A plague of right-wing military and paramilitary coups that blighted countries in Central and South America (almost all of them), Europe (Greece), the Mid-East (Iran under Mossadeq), and Asia (Indonesia, the Philippines), and who knows where else American agents got away with? That set back democracy and human rights for decades, everywhere the CIA touched down with dirty cash and dirty tricks; and those outrages are ongoing as we speak (Honduras, Egypt).

But then again, the title to this piece should be The “Let us count the ways” Biggest American Intelligence Failures…

Protecting Nazi scientists (Paperclip) and just plain fascist war criminals and folding them into the American, European and Japanese geo-political elites.

Provoking (with black commando raids) but failing to forecast the N. Korean invasion of S. Korea. Failing to forecast the Chinese intervention during the Korean War.

Failing the stop the Israeli Bomb, the N. Korean Bomb, the Indian Bomb. Good, bad, indifferent: consistent failure.

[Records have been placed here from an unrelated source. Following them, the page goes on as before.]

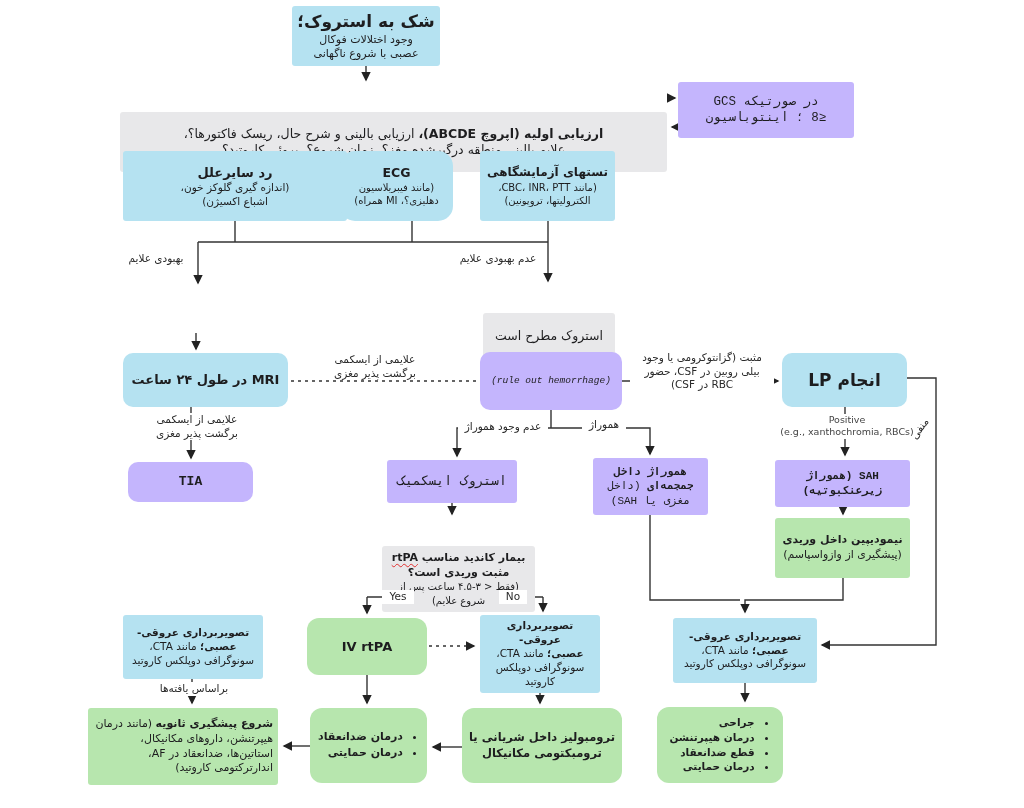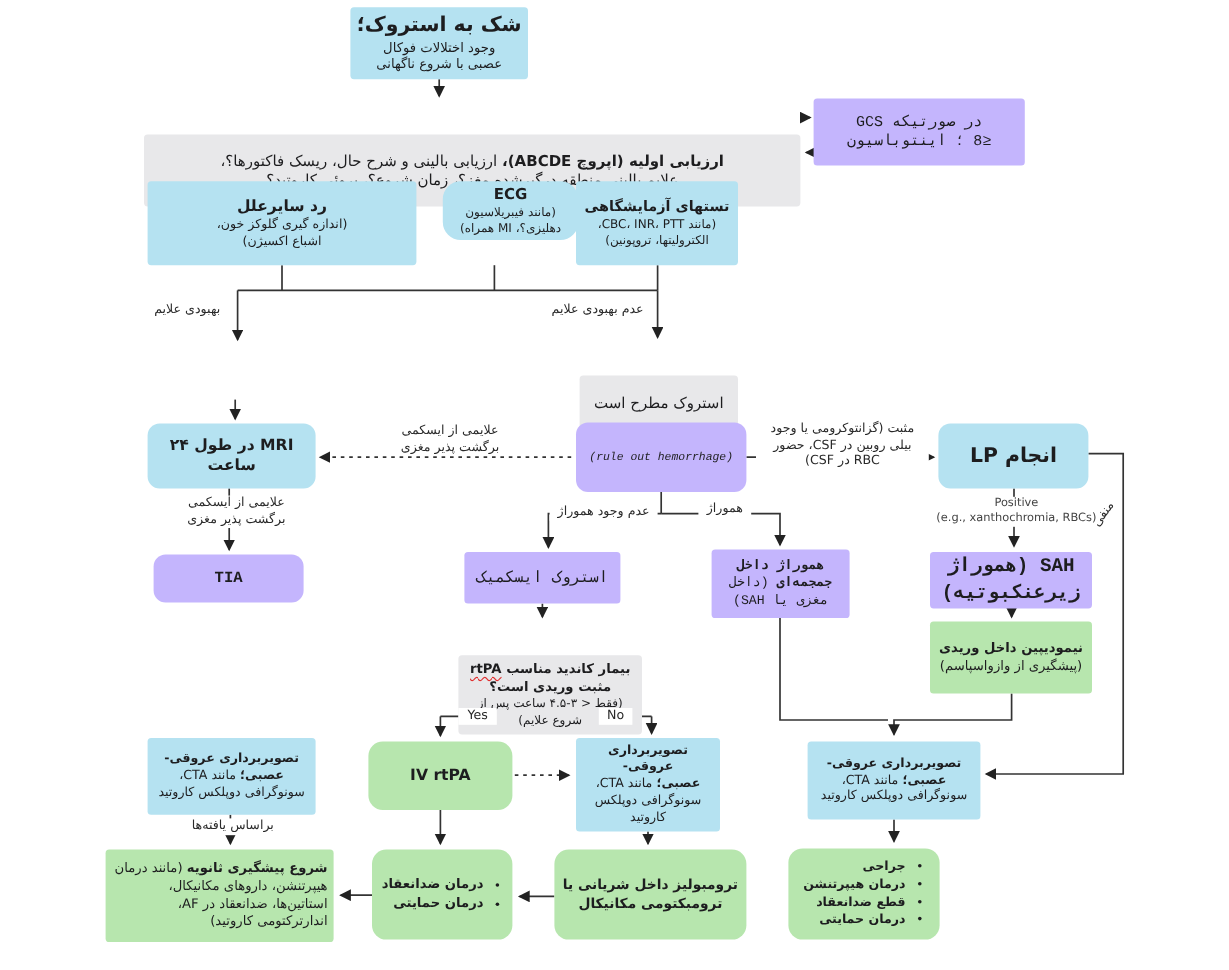"ECG" div.node { height: 49px -> 70px; left: 369px -> 340px }
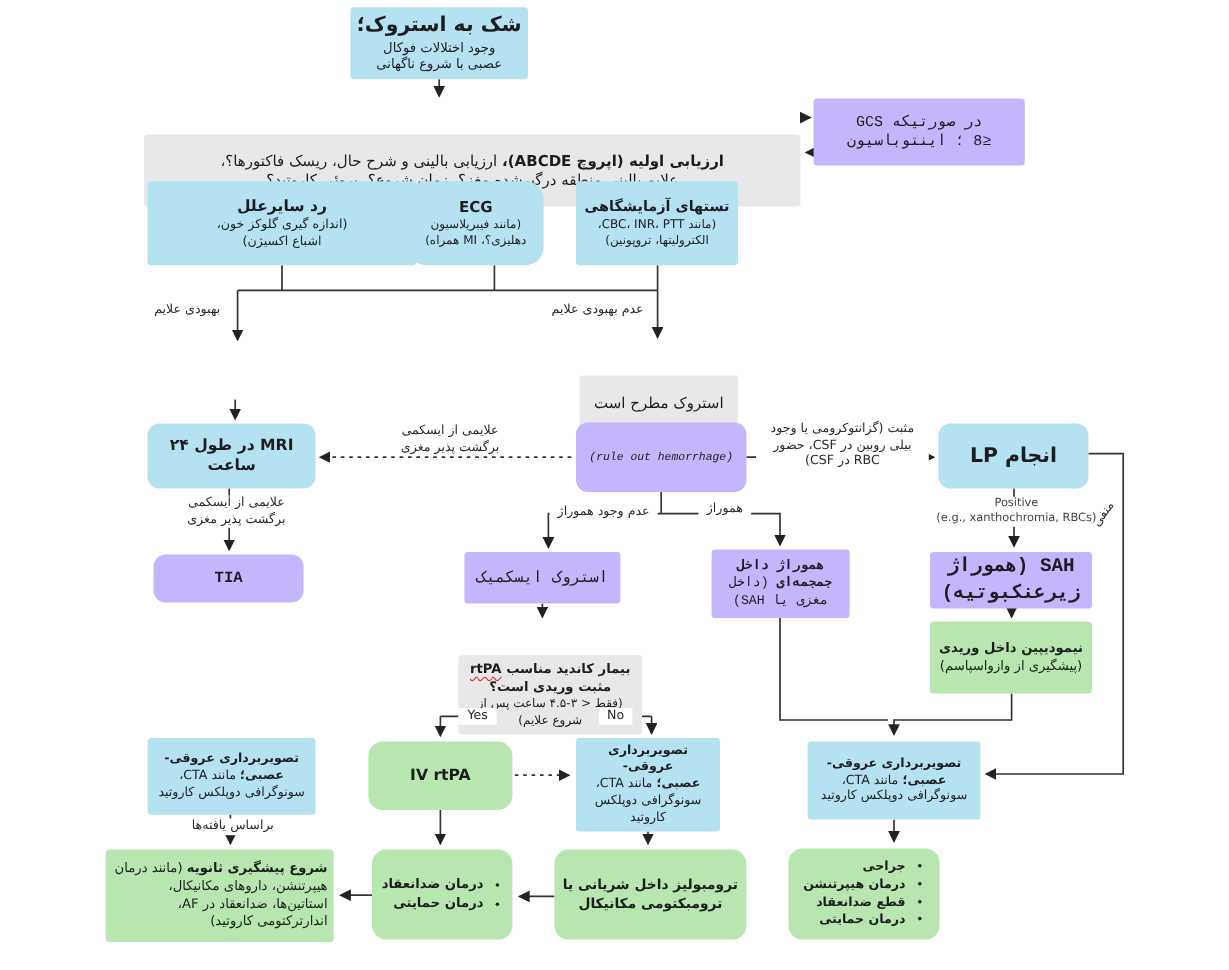"MRI در طول ۲۴ ساعت" div.node { width: 140px -> 165px }
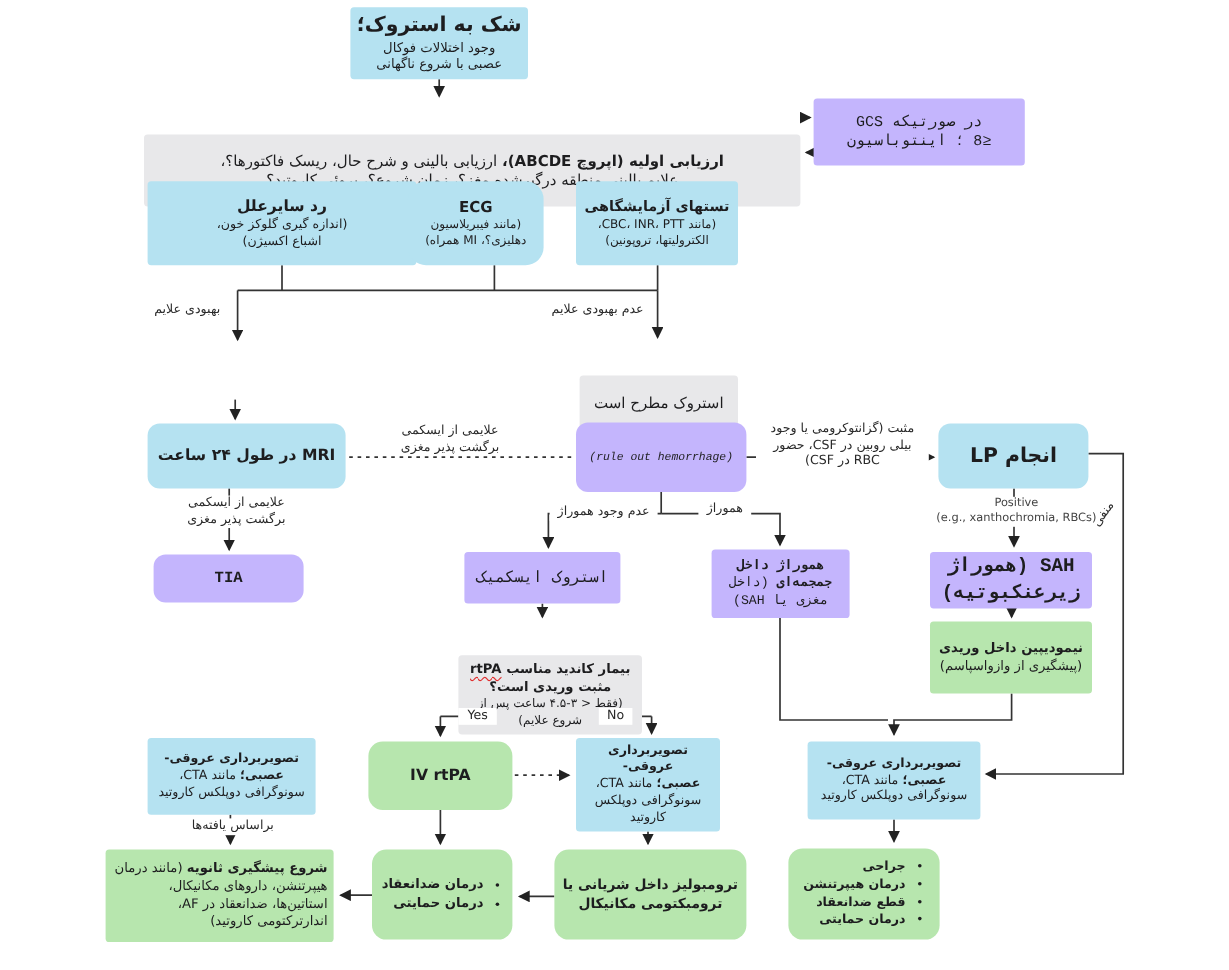"SAH (هموراژ زیرعنکبوتیه)" div.node { font-size: 16px -> 11px }
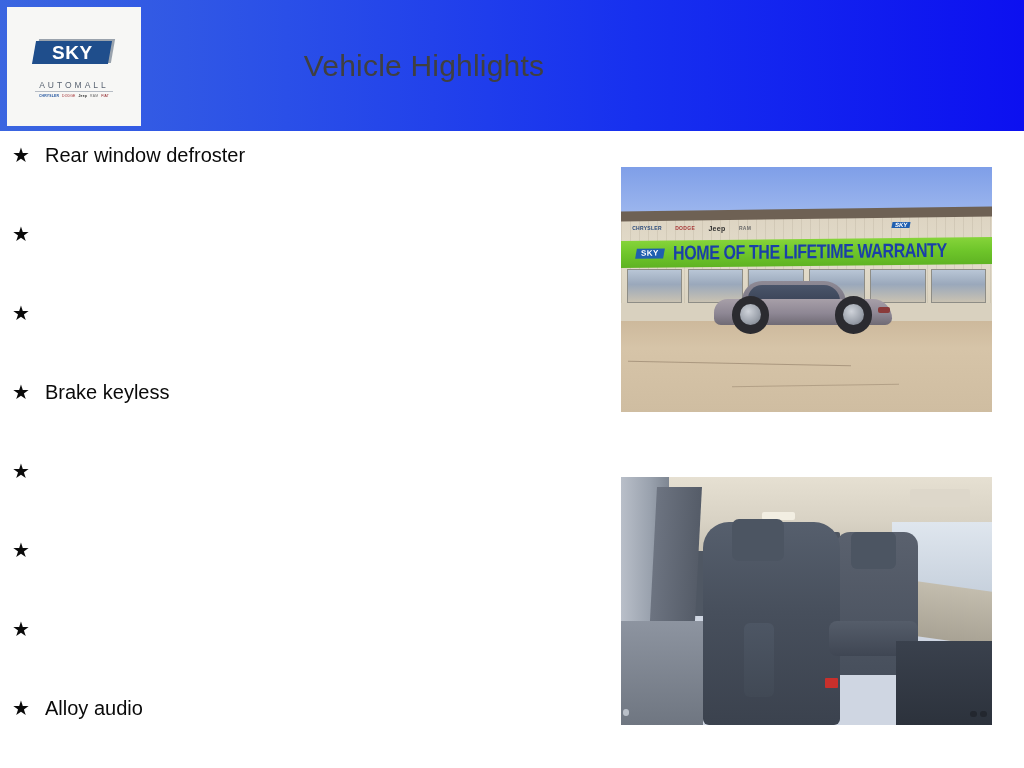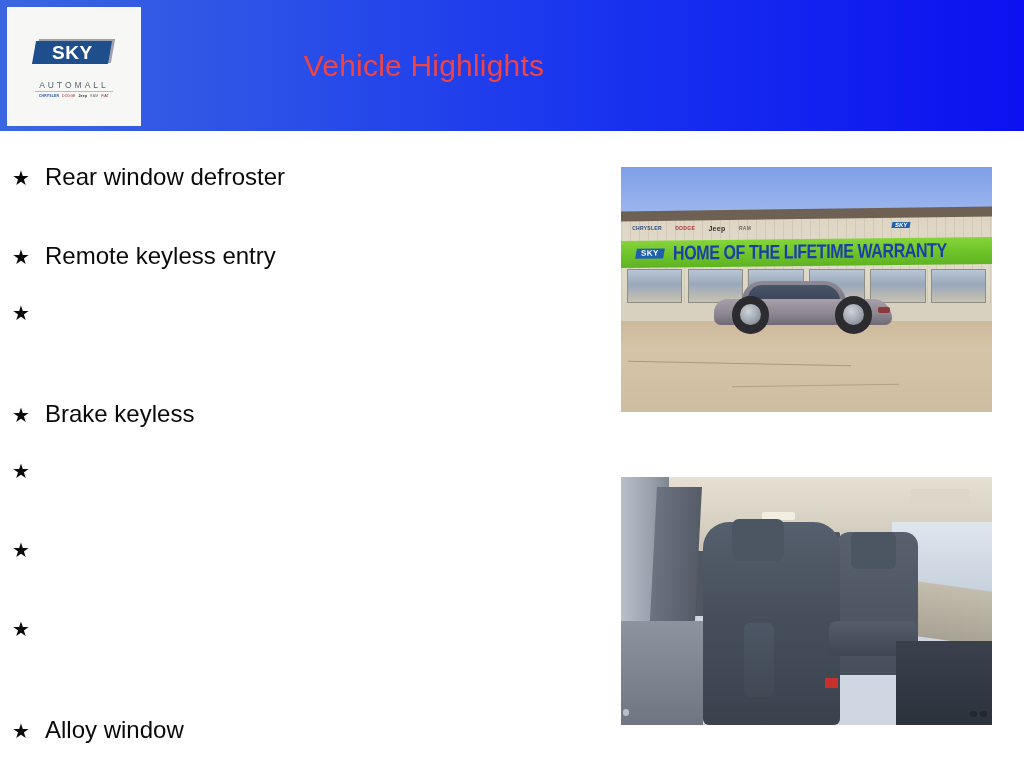"Vehicle Highlights" .header-title { color: #ef4444 -> #404040 }
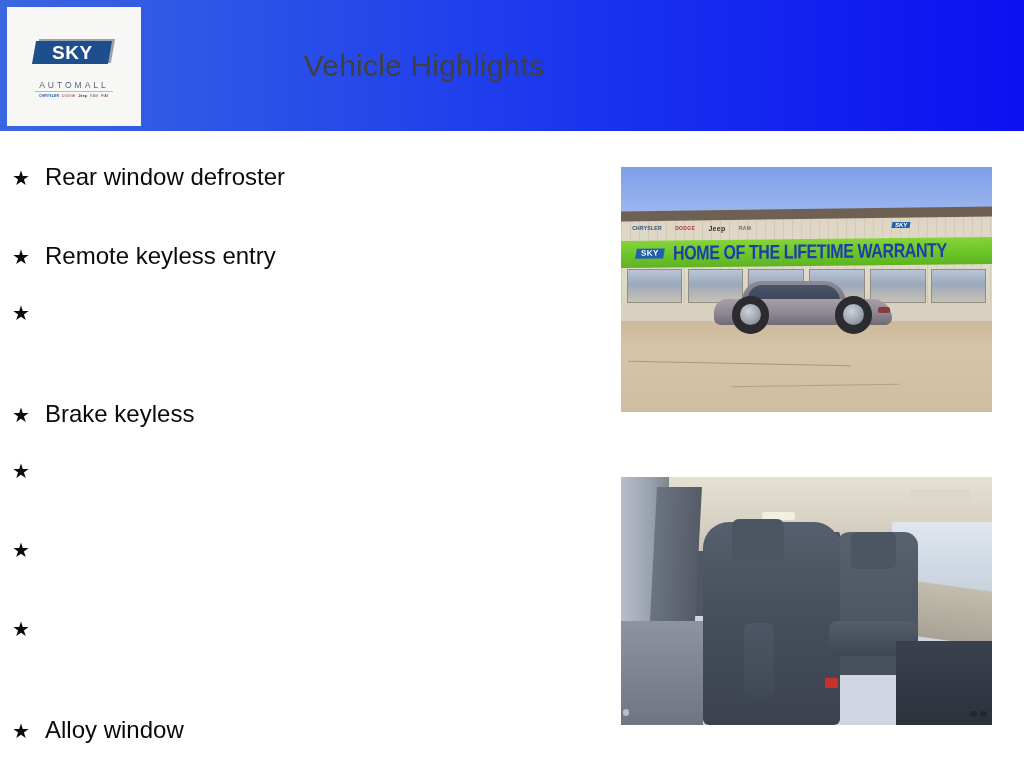"Rear window defroster" .feature-label { font-size: 24px -> 20px; margin-top: 20px -> none }
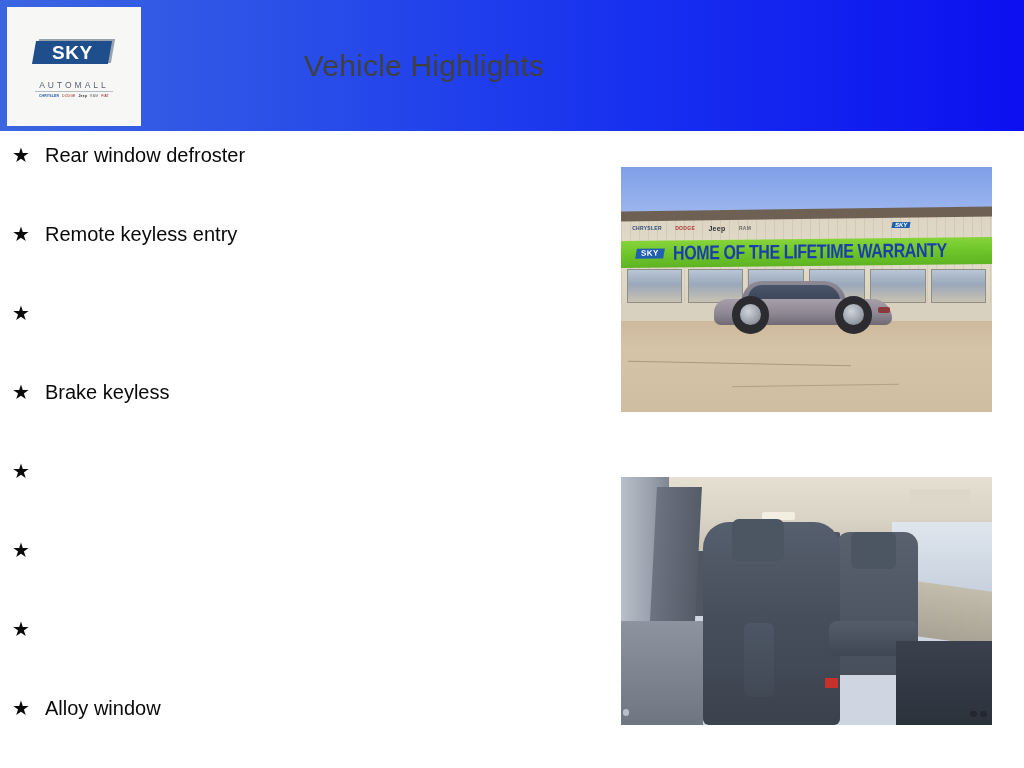"Remote keyless entry" span.feature-label { html: <span>Remote keyless entry</span> -> none }
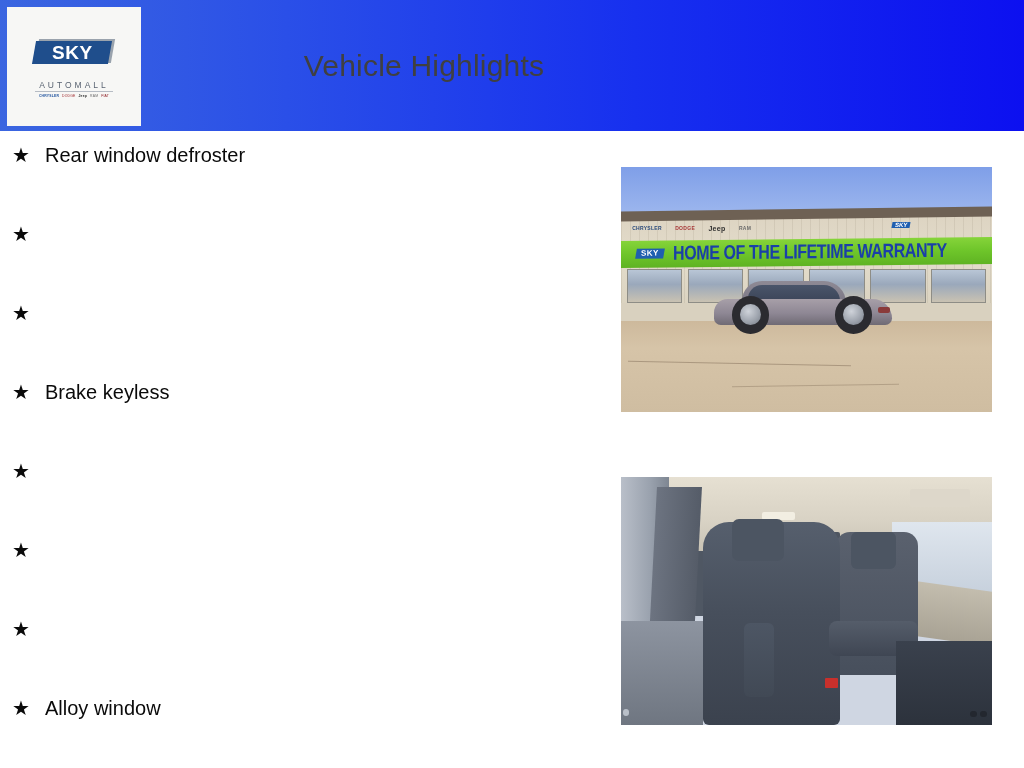"Alloy window" span.feature-label { text: window -> audio }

Overblowing the Russian military threat for forty years and thus supercharging the military-industrial-waste complex. Among other ways, failing utterly to infiltrate the Soviet leadership with human assets, and to expose the successful Soviet infiltration of British intelligence with human assets.

Overblowing the threat from everywhere except where the trouble actually came from, immediately after the Soviet collapse.

Overblowing the Chinese military threat for the last ten years, and Japanese (?) for five years prior.

Importing drugs from South America to American ghettos, to drug down potential rioters and raise cash for dirty tricks abroad. Fueling an interminable Narco War in Latin America, once the “kill all the progressive populists” game wore out.

Financing, training and protecting the worst kind of Islamic fundamentalists until they turned on us: see “Mossadeq” above. Directly responsible for Islamic terrorism, since it had decapitated Moderate and Democratic Islam since before World War II.

Underreporting the strategic threat of climate change. Every strategic threat to America today is also an opening act of climate change.

In essence, you could say that there has not been a real enemy of the United States that the American intelligence community had not sponsored or strategically lost to, at one time or another during the last fifty years, nor the patron of a popular foreign democracy whose career it did not jeopardize, warp or terminate with prejudice.

With no end and no improvement in sight. But LOTS and LOTS of cash, truthspeak and new people with which to not succeed at in the future.

 

JMBELAN

10:35 AM ET

January 8, 2012

Let's work a little harder

How about the 10 biggest intelligence failures that everyone who reads the paper can't already think of?

 

WICKBAM

2:55 PM ET

January 12, 2012

surely

9/11 should be at least second behind Pearl Harbor, if not 1st on the list? How could the Indian nuclear test be ranked ahead of it?

 

ONDEN

5:34 PM ET

January 12, 2012

Among them: A plague of

Among them:

A plague of right-wing military and paramilitary coups that blighted countries in Central and South America (almost all of them), Europe (Greece), the Mid-East (Iran under Mossadeq), and Asia (Indonesia, the Philippines), and who knows where else American agents got away with porno ? That set back democracy and human rights for decades, everywhere the CIA touched down with dirty cash and dirty tricks; and those outrages are ongoing as we speak (Honduras, Egypt).

 

HECTORGREG11

8:25 PM ET

January 27, 2012

maybe a top 100 list

Lets not cut this list short by any means...the author can probably expand this list ad infinitum, but lets put a cap at 100. The world has seen our fair share of US intel mishaps and the world must be living under a bridge or in a florida rehab not to notice more of these lapses in concentration. The US has most likely swept under the rug countless numbers of these events, so there. Rant satisfied.